After finding the line containing "03:30: 1930 -> none" below, please output that line and each following one through the line containing "13:30: none -> 1950", exactly as written.

_SUPPLIED MATERIAL_.
☆ ☆ ☆ ☆ ☆ ☆ ☆

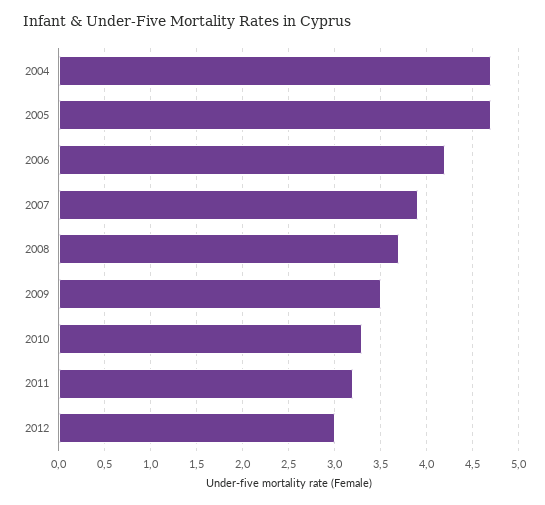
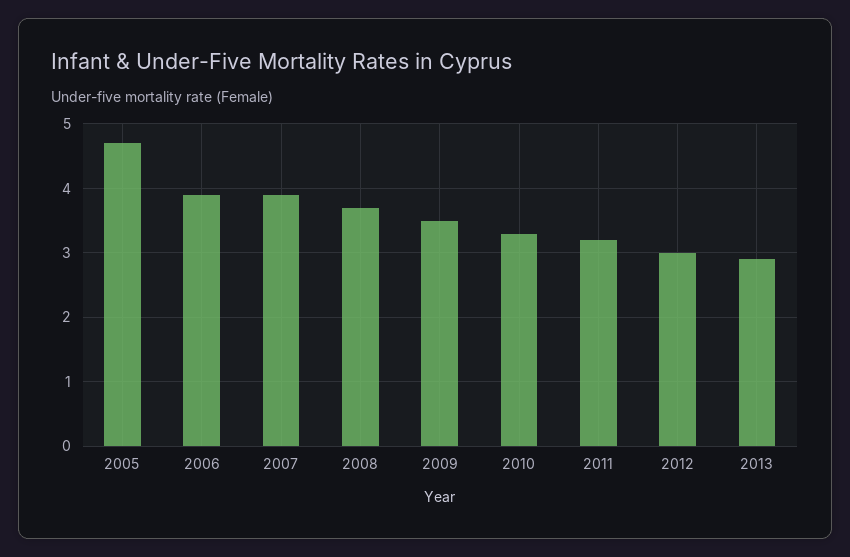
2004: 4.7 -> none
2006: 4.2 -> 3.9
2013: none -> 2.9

☆ ☆ ☆ ☆ ☆ ☆ ☆

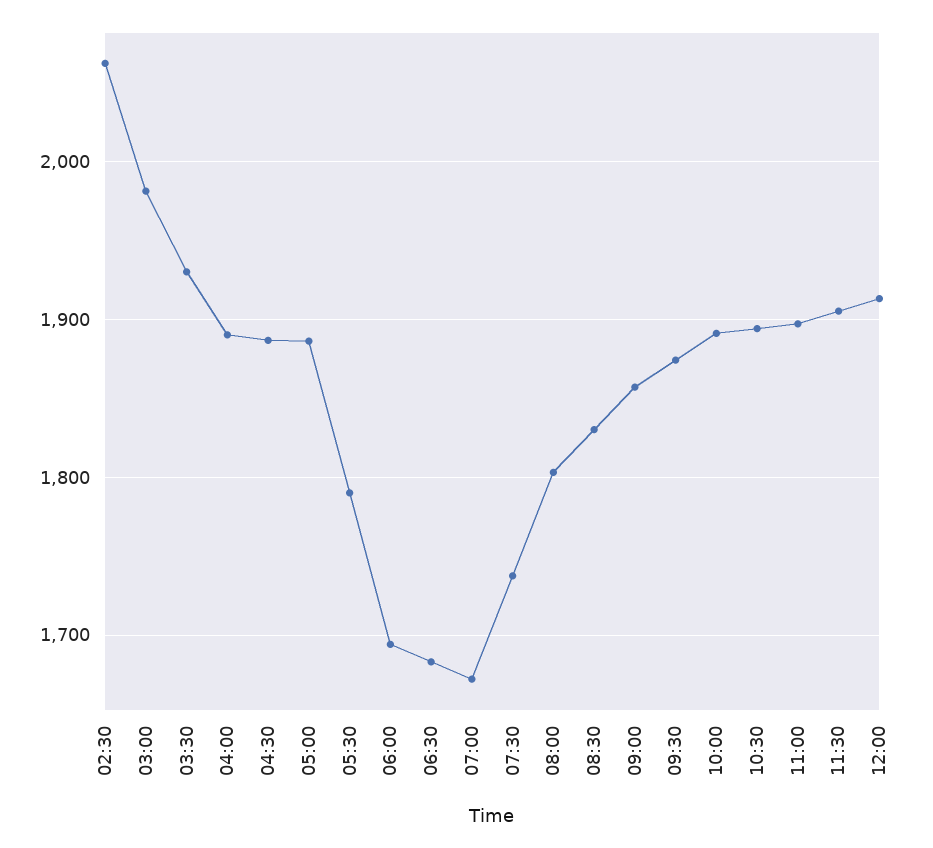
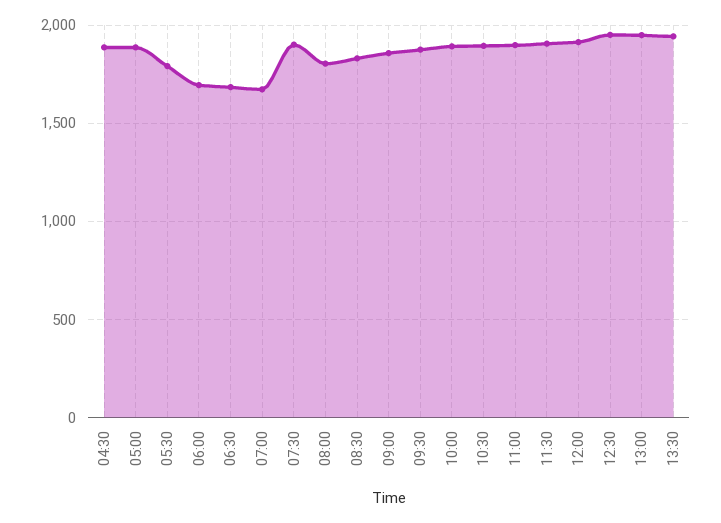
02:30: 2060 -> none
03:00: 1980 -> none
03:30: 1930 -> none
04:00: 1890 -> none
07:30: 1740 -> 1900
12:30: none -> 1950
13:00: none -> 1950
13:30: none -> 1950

☆ ☆ ☆ ☆ ☆ ☆ ☆

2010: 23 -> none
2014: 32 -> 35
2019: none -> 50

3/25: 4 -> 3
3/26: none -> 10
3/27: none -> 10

☆ ☆ ☆ ☆ ☆ ☆ ☆

_YOUR SOLUTION_.
03:30: 1930 -> none
04:00: 1890 -> none
07:30: 1740 -> 1900
12:30: none -> 1950
13:00: none -> 1950
13:30: none -> 1950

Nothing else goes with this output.